Los Angeles DA Says “It’s Too Late” to File Chargers on Diddy for 2016 Assault Video

Elgin Nelson

The Los Angeles County District Attorney’s Office is unable to charge Sean ‘Diddy’ Combs in connection with the 2016 video depicting him assaulting Casandra ‘Cassie’ Ventura, as it falls beyond the statute of limitations for assault prosecution. Last week, CNN released surveillance footage from 2016 showing the 54-year-old music mogul grabbing, shoving, and kicking his ex-girlfriend.

The D.A.’s office acknowledged the video on social media, describing it as “extremely disturbing and difficult to watch.” This public statement followed the video’s online appearance, corroborating allegations Ventura, 37, made in a now-settled lawsuit filed last November.

“If the conduct depicted occurred in 2016, unfortunately, we would be unable to charge as the conduct would have occurred beyond the timeline where a crime of assault can be prosecuted,” the statement read. “As of today, law enforcement has not presented a case related to the attack depicted in the video against Mr. Combs—but we encourage anyone who has been a victim or witness to a crime to report it to law enforcement or reach out to our office for support from our Bureau of Victims Services.”

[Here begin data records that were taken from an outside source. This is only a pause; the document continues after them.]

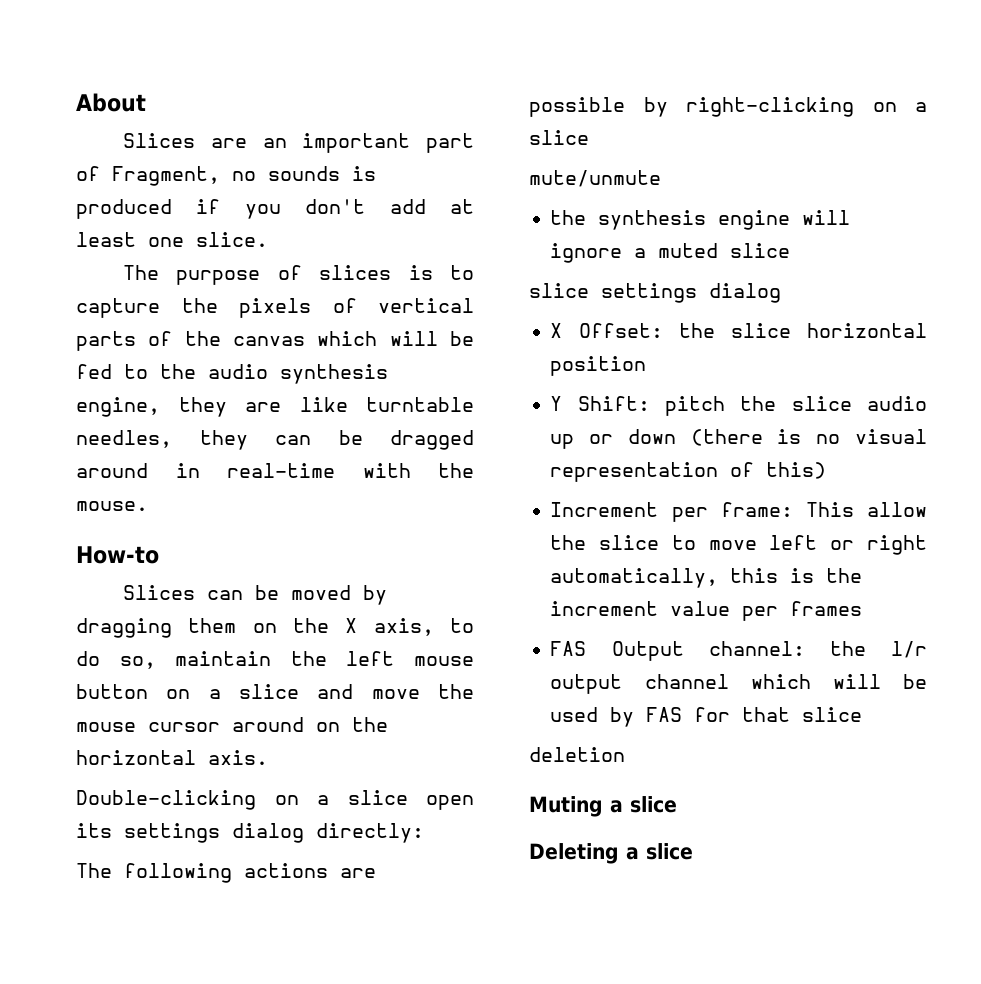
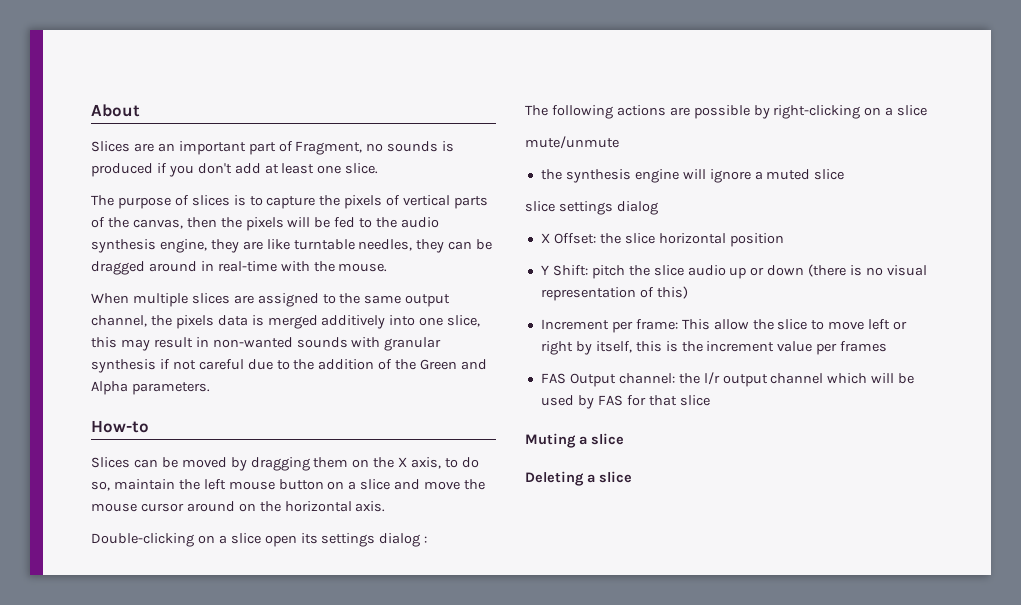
- The purpose of slices is to capture the pixels of vertical parts of the canvas which will be fed to the audio synthesis engine, they are like turntable needles, they can be dragged around in real-time with the mouse.
+ The purpose of slices is to capture the pixels of vertical parts of the canvas, then the pixels will be fed to the audio synthesis engine, they are like turntable needles, they can be dragged around in real-time with the mouse.
+ When multiple slices are assigned to the same output channel, the pixels data is merged additively into one slice, this may result in non-wanted sounds with granular synthesis if not careful due to the addition of the Green and Alpha parameters.
- Double-clicking on a slice open its settings dialog directly:
+ Double-clicking on a slice open its settings dialog :
- Increment per frame: This allow the slice to move left or right automatically, this is the increment value per frames
+ Increment per frame: This allow the slice to move left or right by itself, this is the increment value per frames
- deletion

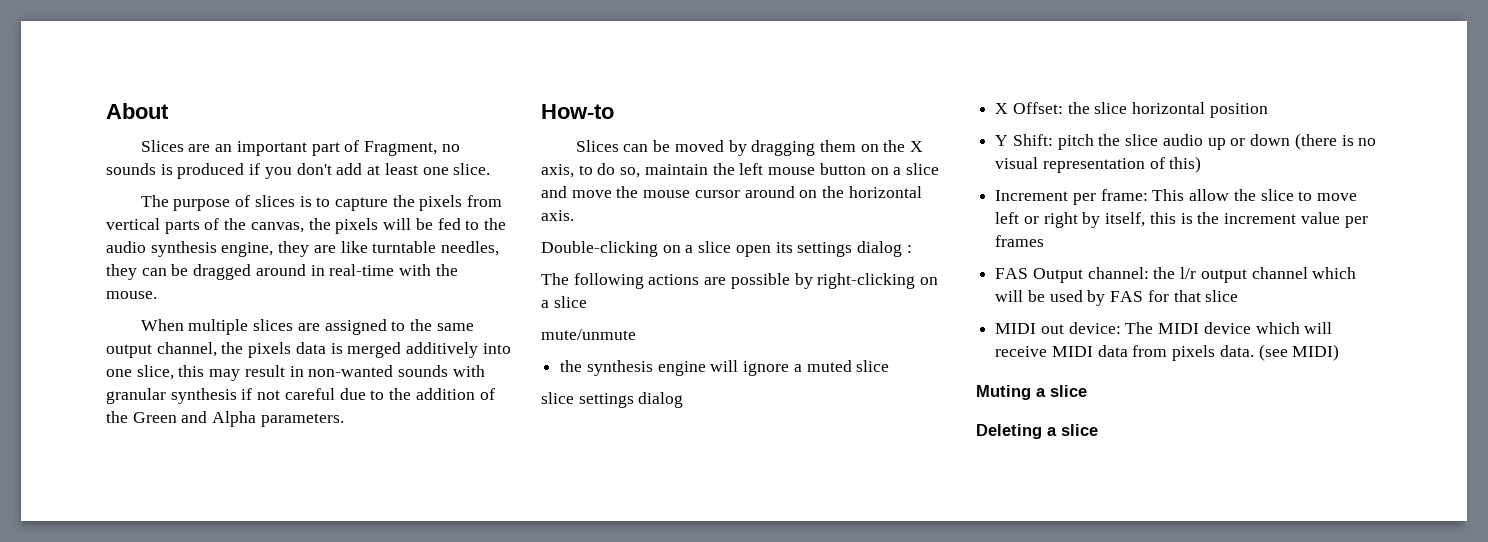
- The purpose of slices is to capture the pixels of vertical parts of the canvas, then the pixels will be fed to the audio synthesis engine, they are like turntable needles, they can be dragged around in real-time with the mouse.
+ The purpose of slices is to capture the pixels from vertical parts of the canvas, the pixels will be fed to the audio synthesis engine, they are like turntable needles, they can be dragged around in real-time with the mouse.
+ MIDI out device: The MIDI device which will receive MIDI data from pixels data. (see MIDI)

The footage depicts Ventura leaving a hotel room and heading toward an elevator, with Combs chasing after her, grabbing her neck, throwing her to the ground, and kicking her. Combs continued kicking her, dragged her toward a hotel room, walked away, and threw an object at her. Ventura’s lawsuit detailed events at the now-closed InterContinental Hotel in Century City, Los Angeles, “in or around March 2016,” where Combs, allegedly intoxicated, punched her in the face, giving her a black eye. The lawsuit claimed that as she tried to leave the room, Combs awoke and started yelling and throwing glass vases at her.

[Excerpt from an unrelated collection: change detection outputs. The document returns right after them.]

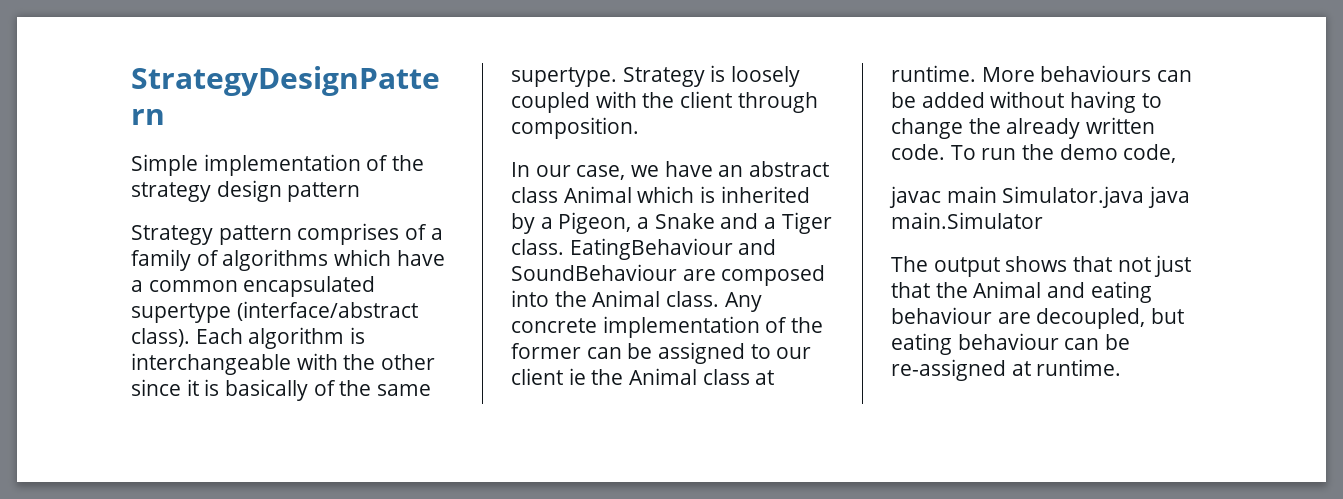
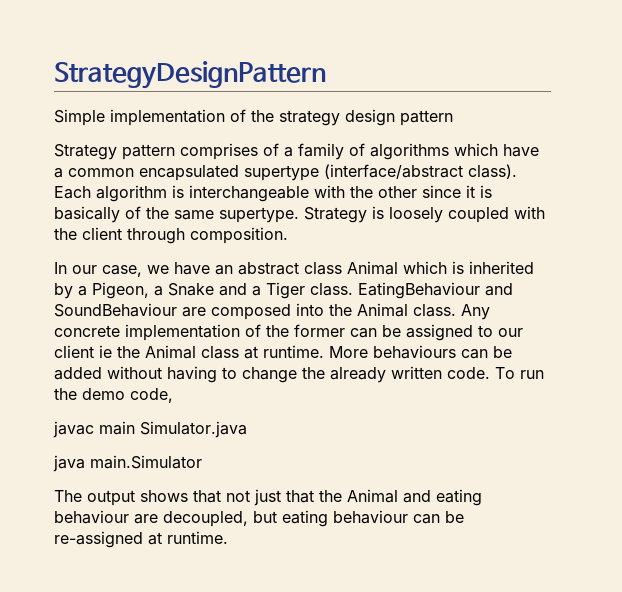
- javac main Simulator.java java main.Simulator
+ javac main Simulator.java
+ java main.Simulator

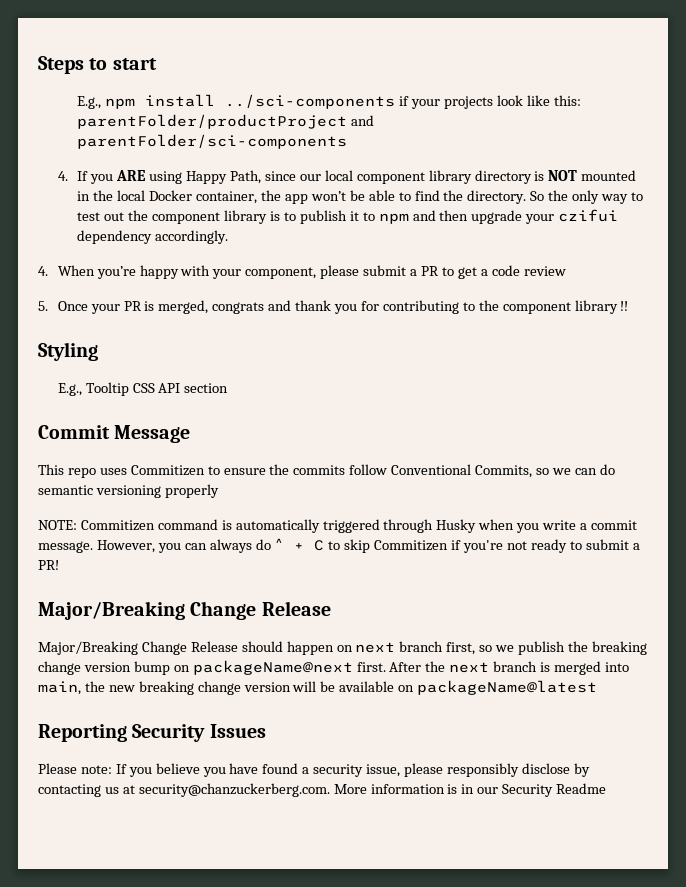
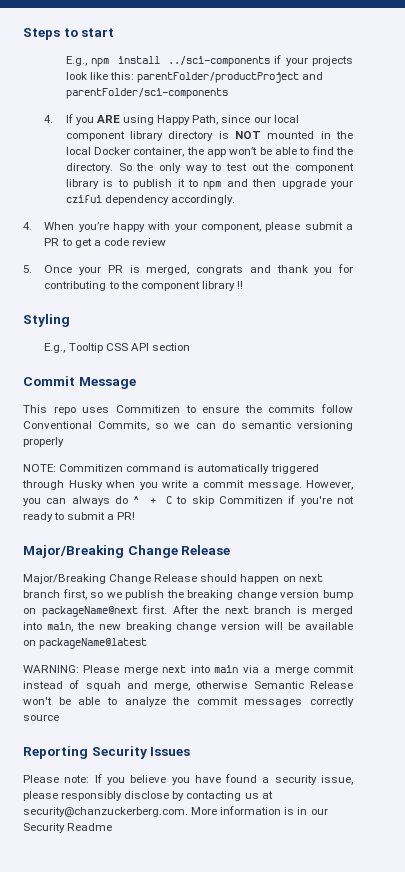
+ WARNING: Please merge next into main via a merge commit instead of squah and merge, otherwise Semantic Release won't be able to analyze the commit messages correctly source

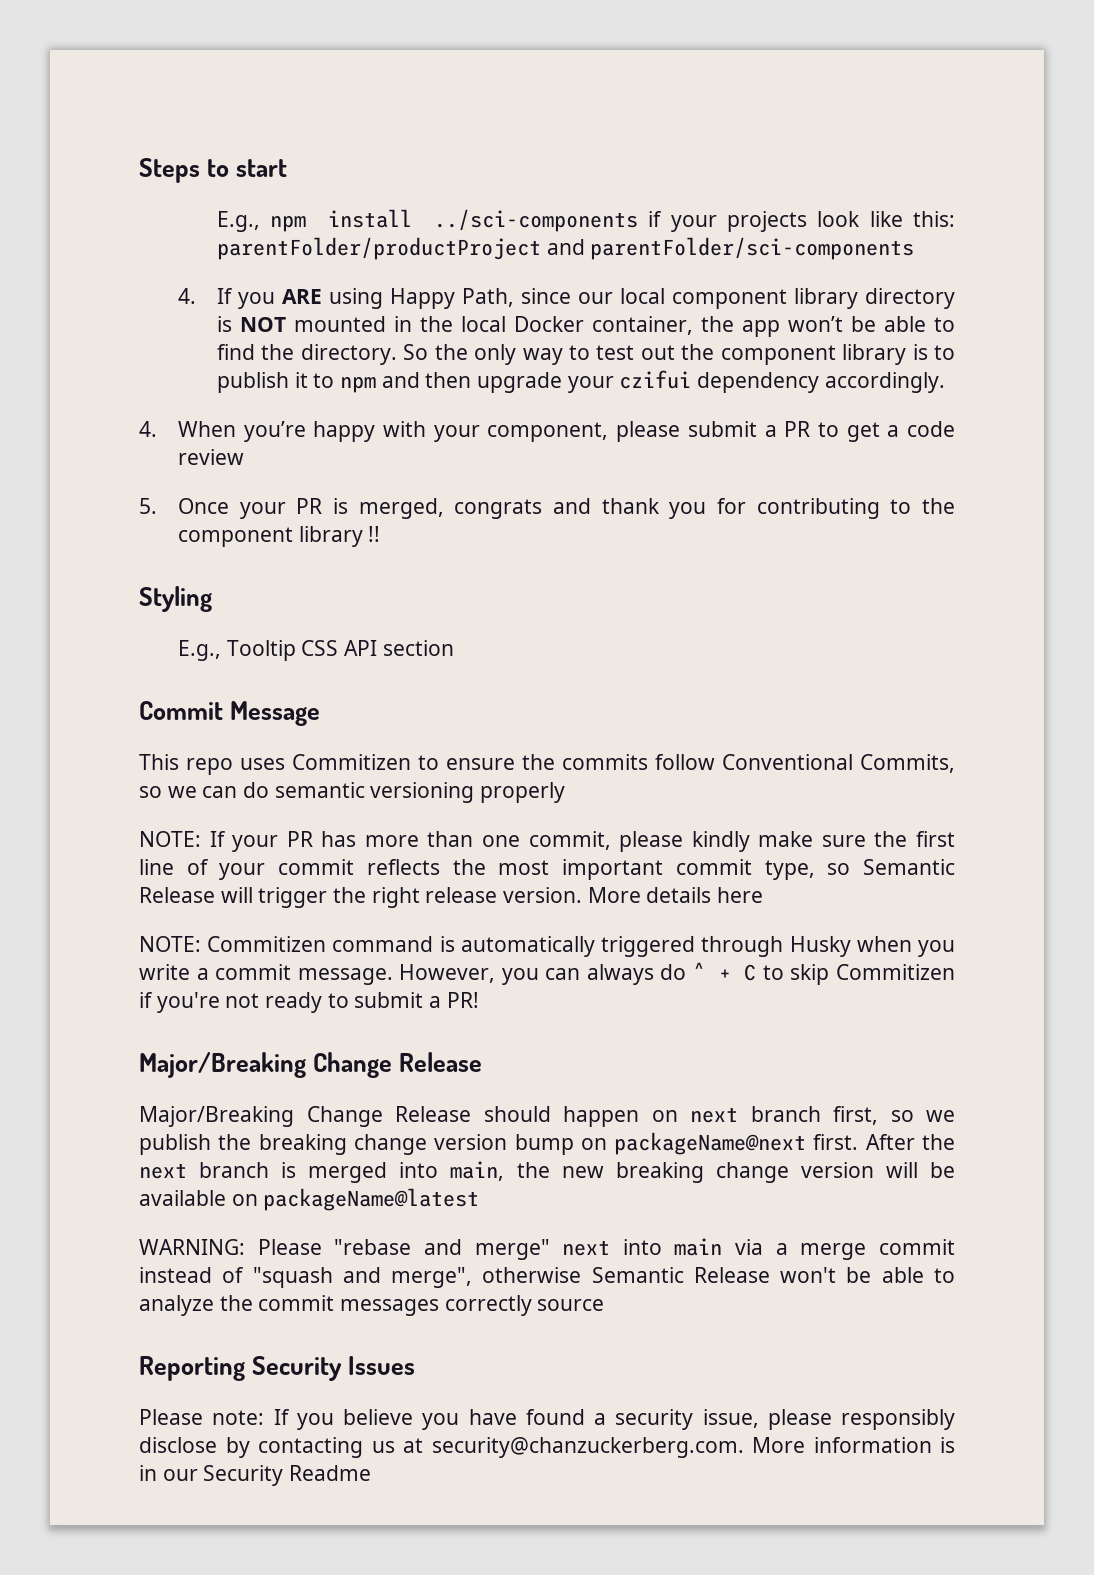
+ NOTE: If your PR has more than one commit, please kindly make sure the first line of your commit reflects the most important commit type, so Semantic Release will trigger the right release version. More details here
- WARNING: Please merge next into main via a merge commit instead of squah and merge, otherwise Semantic Release won't be able to analyze the commit messages correctly source
+ WARNING: Please "rebase and merge" next into main via a merge commit instead of "squash and merge", otherwise Semantic Release won't be able to analyze the commit messages correctly source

According to the complaint, Combs allegedly paid the hotel $50,000 for the footage. Ventura returned to the hotel intending to apologize for fleeing, but security staff advised her to leave. The lawsuit was settled a day after she accused Combs of rape, sex trafficking, and domestic violence, and included multiple allegations of physical abuse over their relationship from 2007 to 2018.

Ventura’s attorney Douglas H. Wigdor shared in a statement that the “gut-wrenching video has only further confirmed the disturbing and predatory behavior of Mr. Combs—words cannot express the courage and fortitude that Ms. Ventura has shown in coming forward to bring this to light.”

Since Ventura’s lawsuit, Combs has faced four additional sexual misconduct lawsuits. In November, he stepped down as chairman of Revolt, his digital media company, and reportedly sold his stake in March. Federal agents raided Combs’ L.A. and Miami homes in March as part of a federal sex trafficking investigation, according to CNN.